> [Exercise] In the data below, begin at the line with "chi kiếp sát" and stop after the line with "color: #404040 ->"; output those lines exactly and no pictures.

> [Source material]
════════════════

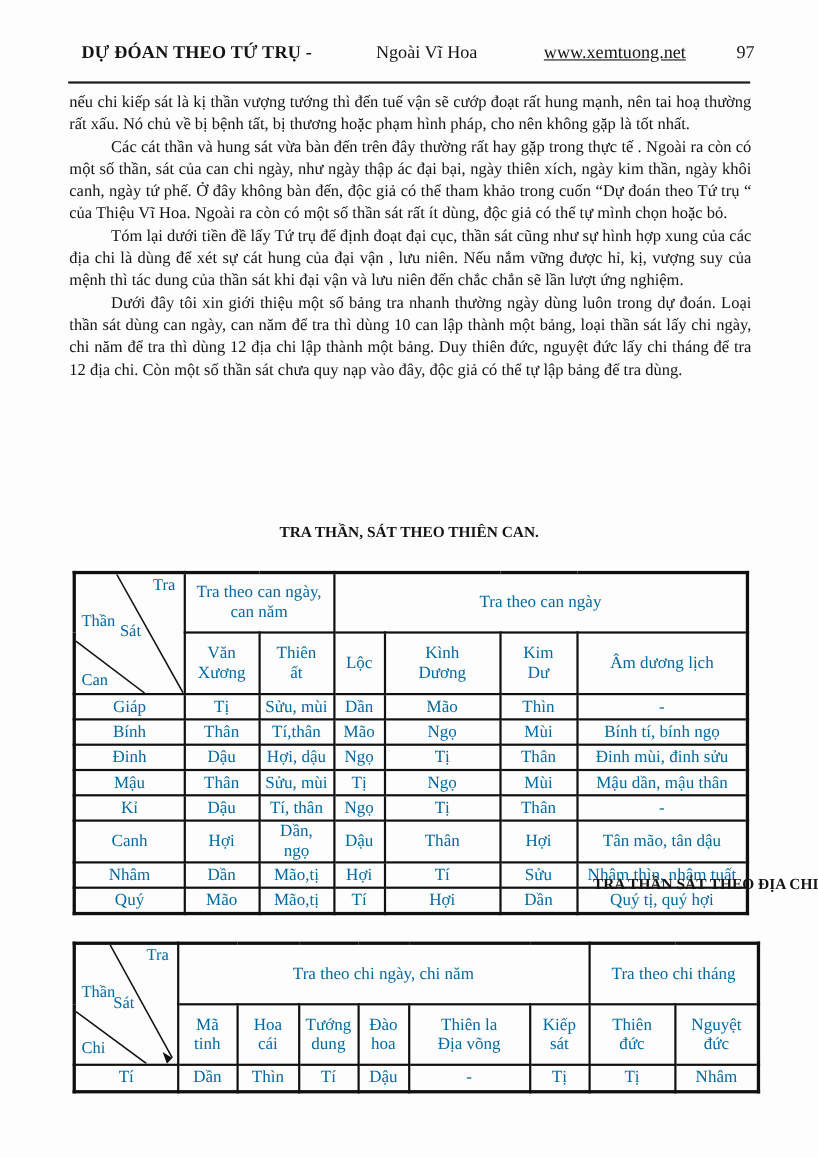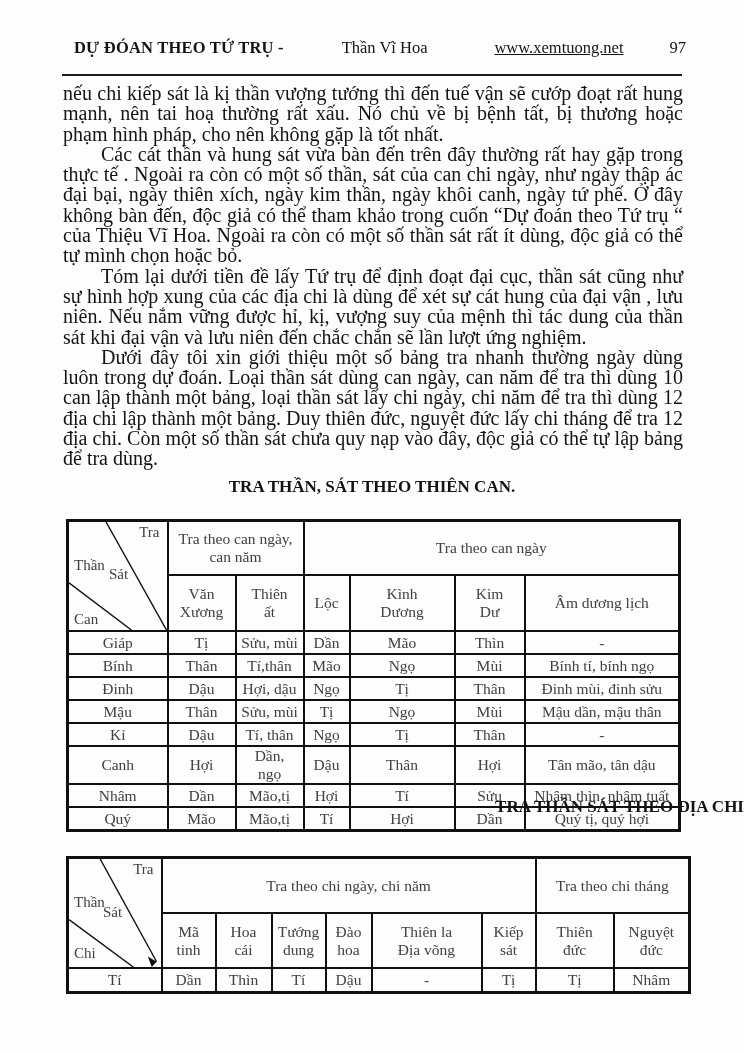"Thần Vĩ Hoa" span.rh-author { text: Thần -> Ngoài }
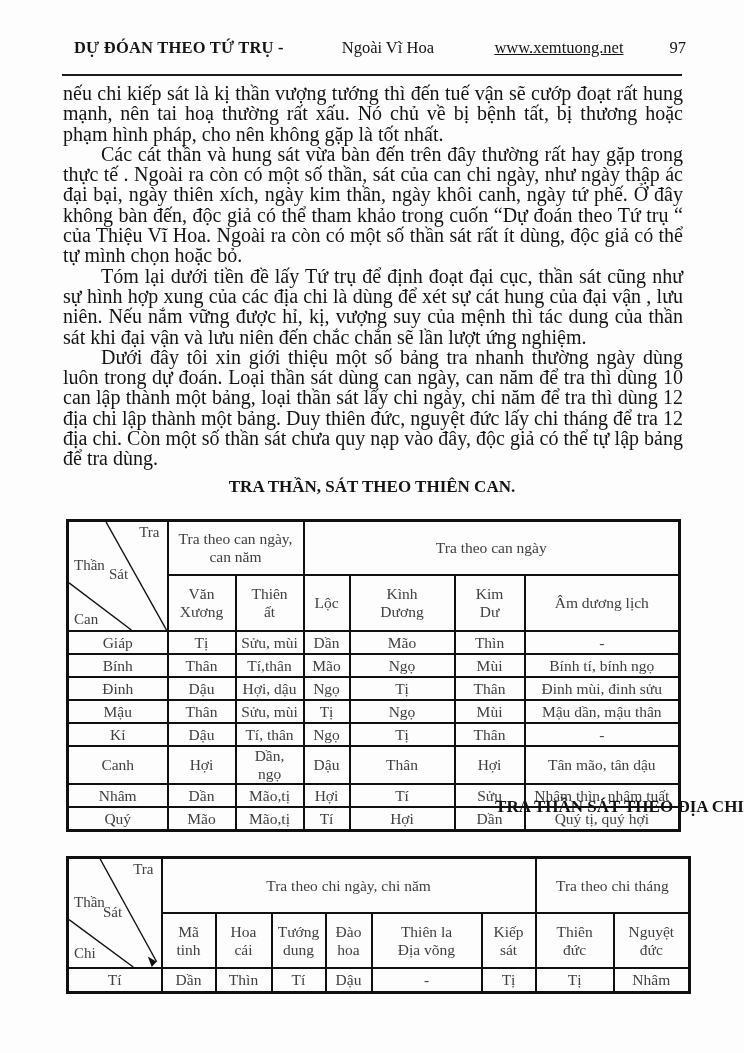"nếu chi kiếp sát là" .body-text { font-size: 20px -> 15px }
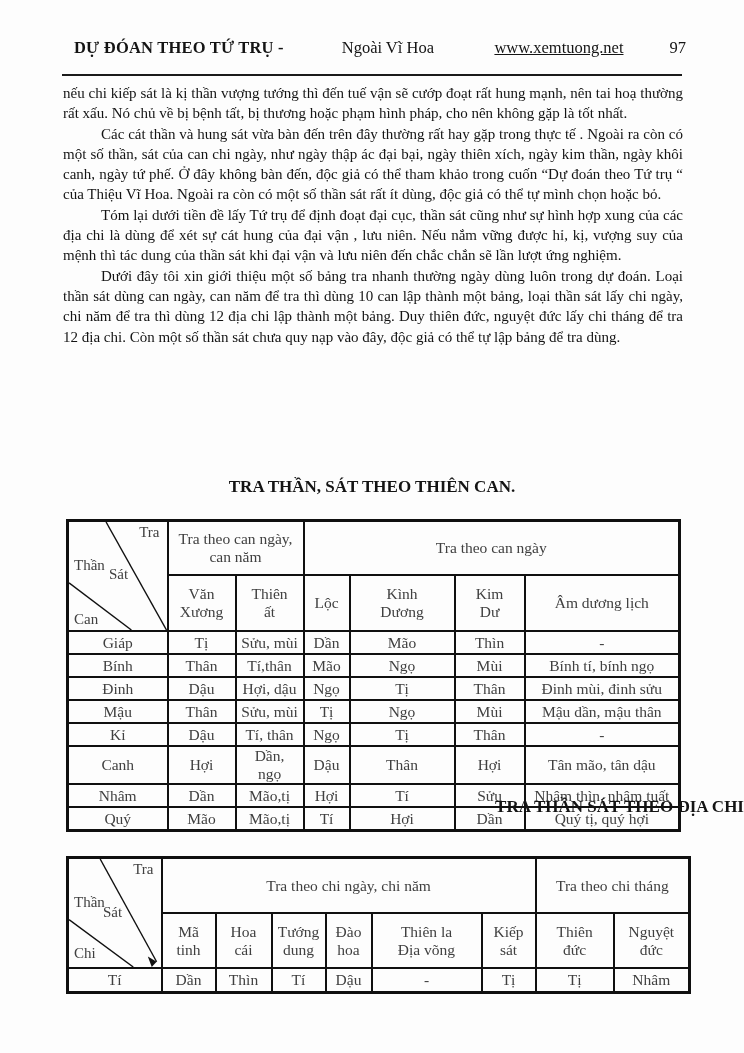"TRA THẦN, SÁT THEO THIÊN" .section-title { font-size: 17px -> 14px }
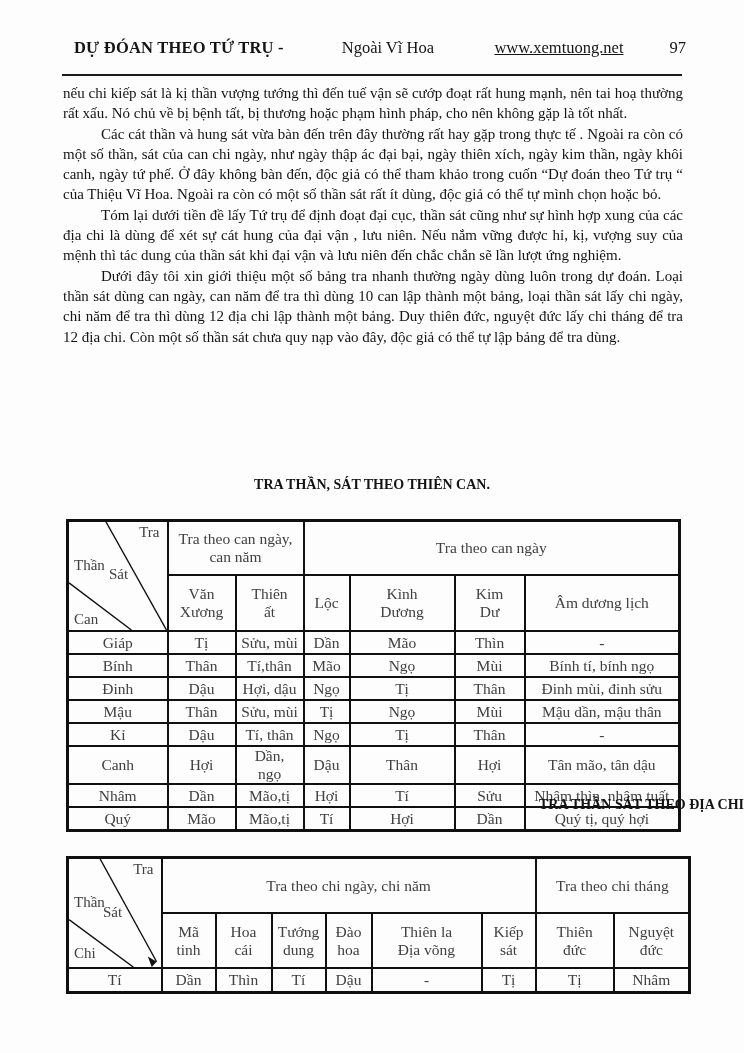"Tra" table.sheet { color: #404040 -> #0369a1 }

════════════════

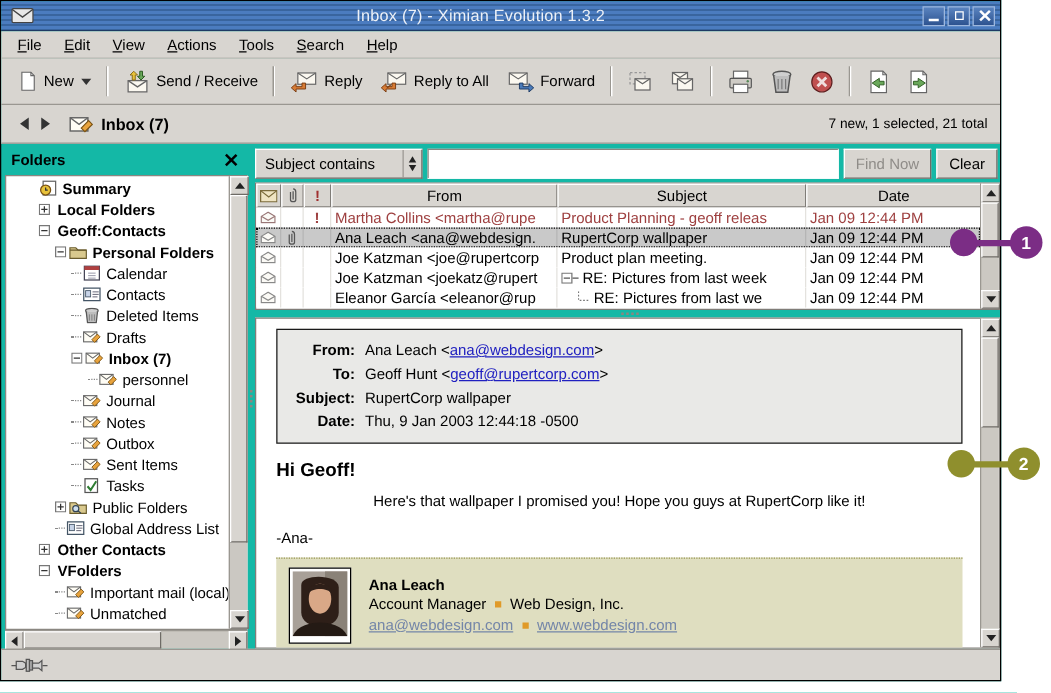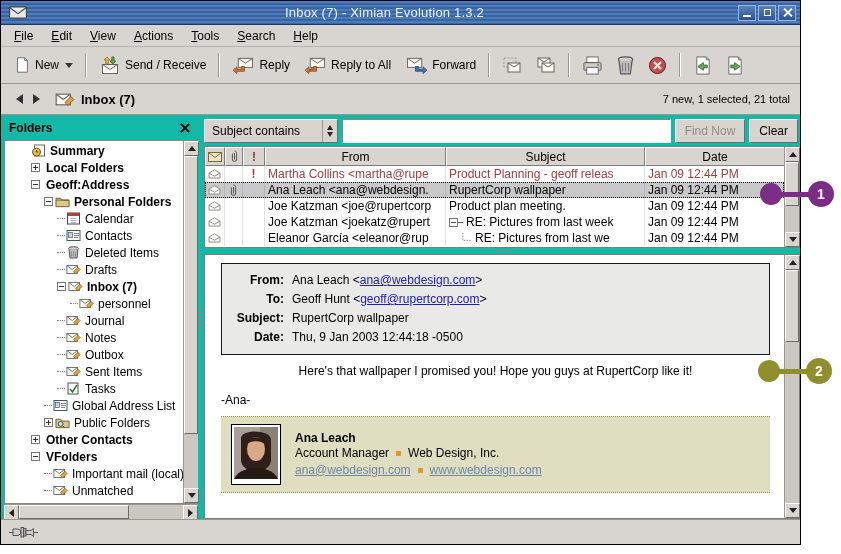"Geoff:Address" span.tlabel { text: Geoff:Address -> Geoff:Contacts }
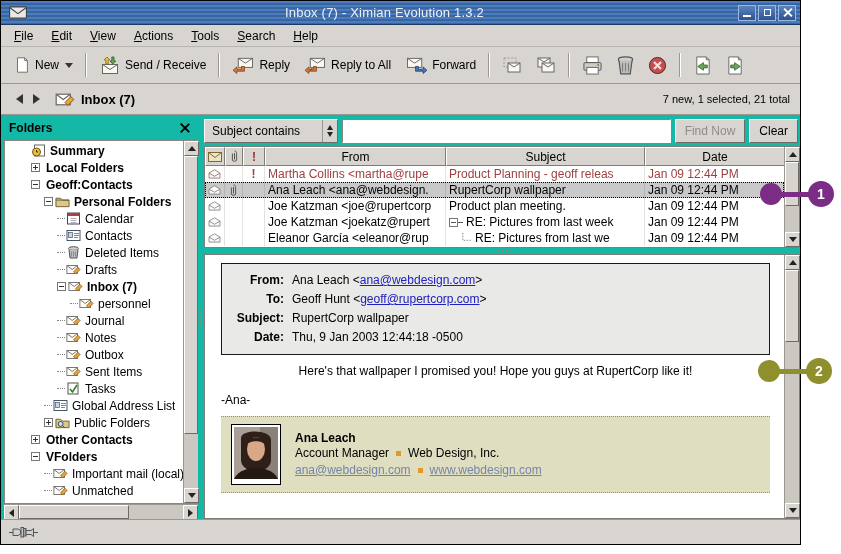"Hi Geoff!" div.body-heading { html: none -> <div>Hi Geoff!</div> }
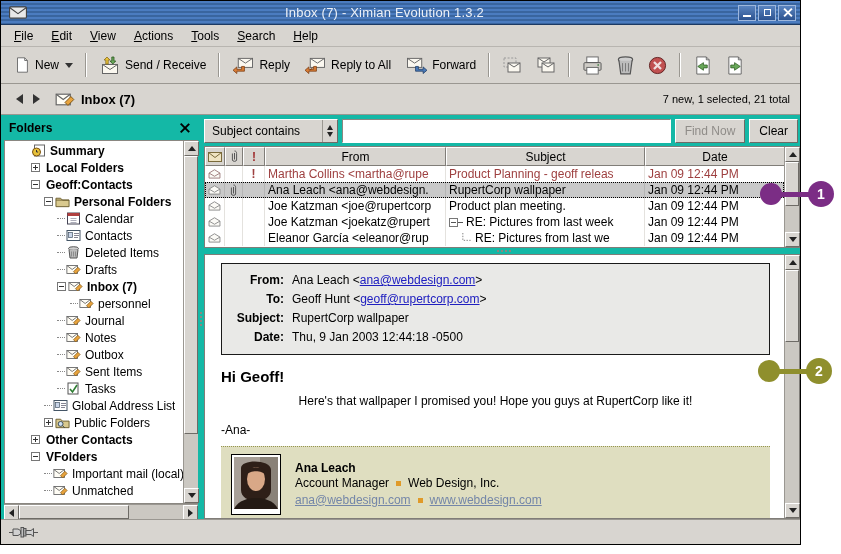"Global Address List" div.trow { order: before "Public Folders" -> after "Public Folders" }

════════════════

> [Task answer]
"nếu chi kiếp sát là" .body-text { font-size: 20px -> 15px }
"TRA THẦN, SÁT THEO THIÊN" .section-title { font-size: 17px -> 14px }
"Tra" table.sheet { color: #404040 -> #0369a1 }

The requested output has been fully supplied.